トービン博士は、米エール大学名誉教授で、アメリカを代表する経済学者でした(今年2002年3月11日に死去)。1981年にはノーベル経済学賞も受賞しています。トービン博士が、この“国際通貨取引税”構想を提唱したのは1972年のこと。つまり“ドルショック”直後、世界的に為替の変動相場制へ移行した時期でした。そのときに為替相場を安定させるためにと提唱されたわけですが、「非現実的だ」と、ほとんど注目されてきませんでした。それがいま、あらためて注目をあびるようになったのは、カジノ資本主義と言われるほど、アメリカ流グローバリゼーションの害悪が広がってきたためです。
カジノ資本主義とは、いま為替市場が、ほんとうにバクチ的に使われているようすを表わした言葉。もともと為替市場は、商品の輸出入にかかわる決済のためのものでした(日本企業がアメリカにモノを輸出して、アメリカはドルで支払い、日本が円で受け取りたいとき、ドルと円を一定の比率で交換するのが為替市場)。いま1年間で世界の輸出入取引の総額は5兆ドル弱と言われていますが、為替取引の金額は1日平均1.8兆ドル(日本のGDP=国内総生産の半分!)にも達しています。つまり輸出入の決済のための金額は為替取引全体の3日ぶんほどで、のこりの363日ぶんの為替取引は、ただ相場の変動による利ざや稼ぎのためだけに売り買いされているわけです。自由経済至上主義、市場原理万能論を背景とする、このバクチ的な投機資金の流れが、モノづくり中心の健全な資本主義のありかたに反するだけでなく、発展途上国の経済を破壊しさえするために、これを抑制することが世界的な課題となってきたのです。

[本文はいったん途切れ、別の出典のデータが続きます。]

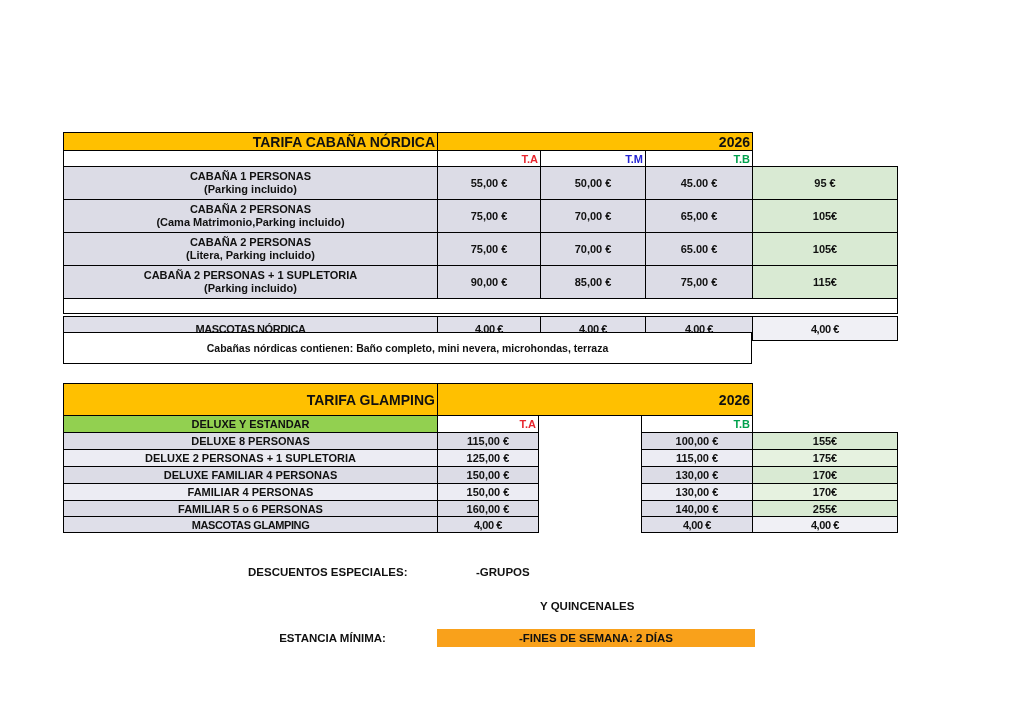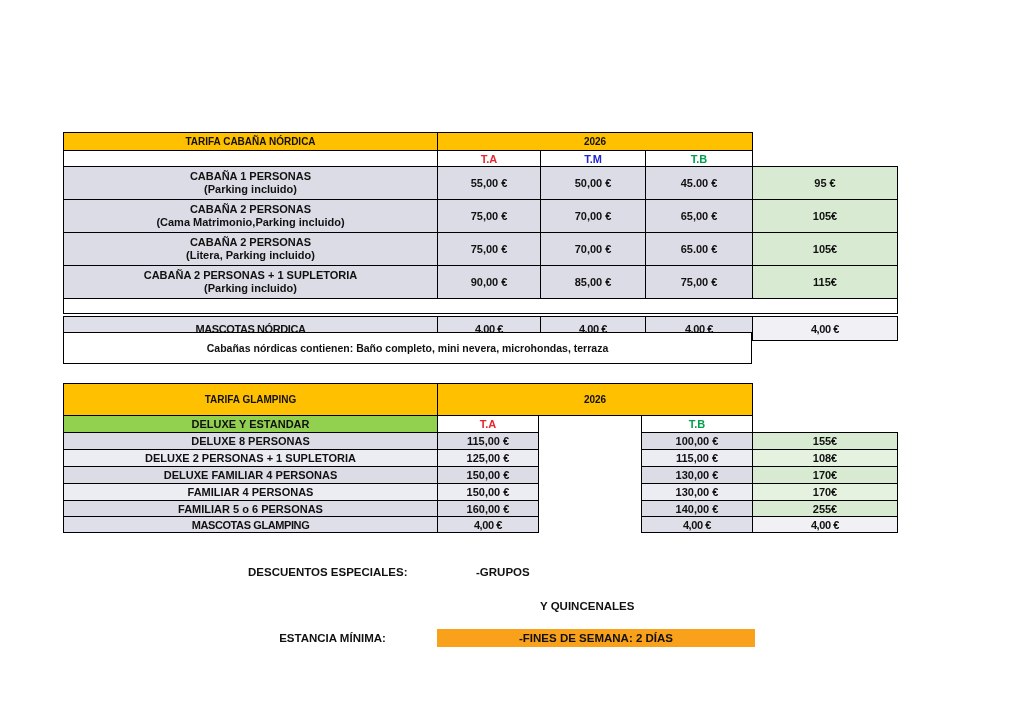--- a/index.html
+++ b/index.html
@@ -28,7 +28,7 @@
     white-space: nowrap;
   }
   td.nob  { border: none; background: transparent; }
-  td.gold { background: var(--gold, #FFC000); font-size: 10px; }
+  td.gold { background: var(--gold, #FFC000); font-size: 14px; text-align: right; }
   td.white{ background: #ffffff; }
   td.lav  { background: var(--lavender, #DCDCE6); }
   td.lav2 { background: var(--lavender-light, #ECECF3); }

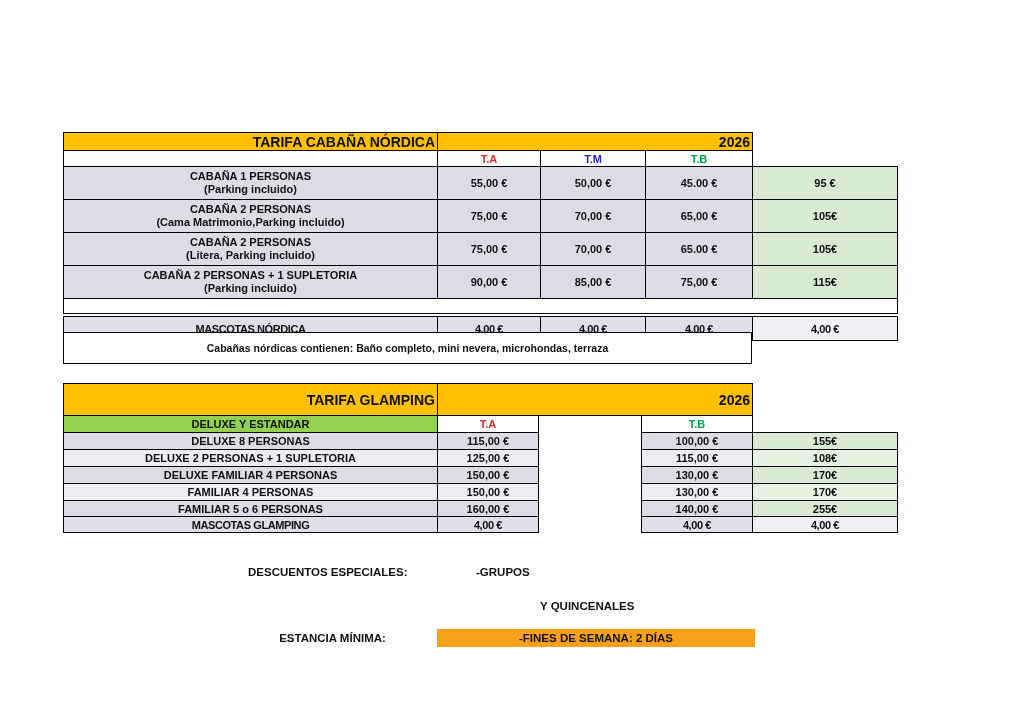--- a/index.html
+++ b/index.html
@@ -29,7 +29,7 @@
   }
   td.nob  { border: none; background: transparent; }
   td.gold { background: var(--gold, #FFC000); font-size: 14px; text-align: right; }
-  td.white{ background: #ffffff; }
+  td.white{ background: #ffffff; text-align: right; }
   td.lav  { background: var(--lavender, #DCDCE6); }
   td.lav2 { background: var(--lavender-light, #ECECF3); }
   td.grn  { background: var(--green-light, #D9EAD3); }

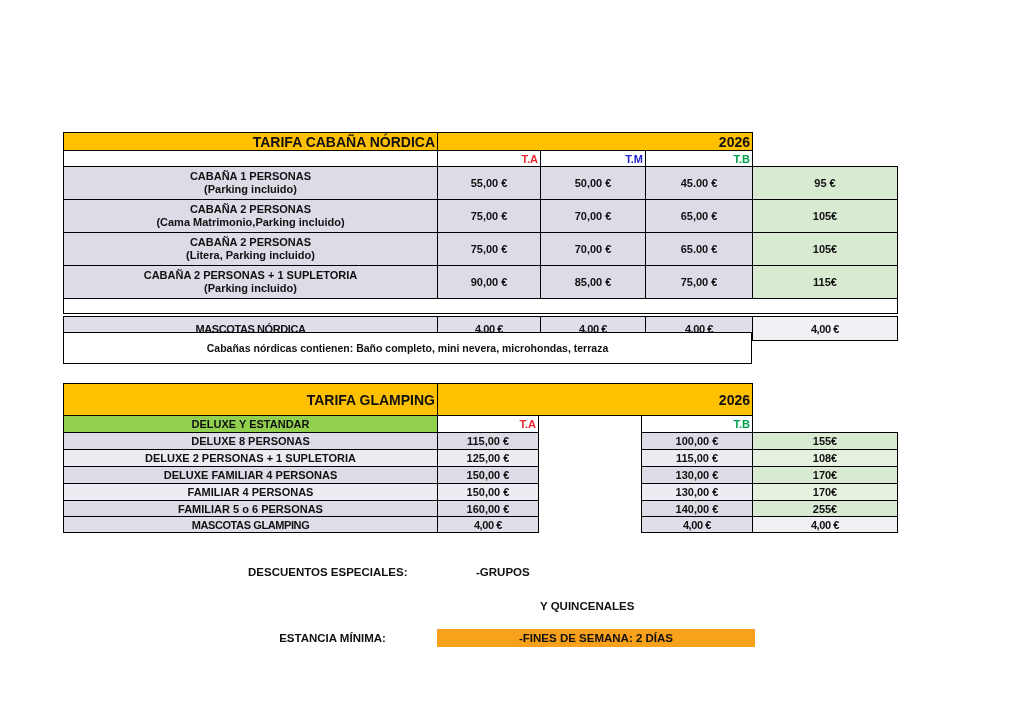--- a/index.html
+++ b/index.html
@@ -183,7 +183,7 @@
     <td class="lav2">125,00 €</td>
     <td class="nob"></td>
     <td class="lav2">115,00 €</td>
-    <td class="grn2">108€</td>
+    <td class="grn2">175€</td>
   </tr>
   <tr style="height:17px">
     <td class="lav">DELUXE FAMILIAR 4 PERSONAS</td>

フランスで立法化されたことも(2001年11月)、トービン税への関心をひろげました。フランス国会が、『EU諸国がまったく同一の措置をとった場合にのみ実施する』という条件つきながらもトービン税導入を決めたことは、アメリカ型グローバリゼーションに対抗する試みとして、重要な意味があると思います。しかし、まだまだ課題はたくさんあります。この税収を誰がどのように使うか、そのシステムを確立することは大きな問題ですし、EU全体で実施されたとしても、世界経済の半分にとどきません。世界の総生産の半分近くをしめるアメリカ+日本の経済をどうするか、私たちにも問われる課題です。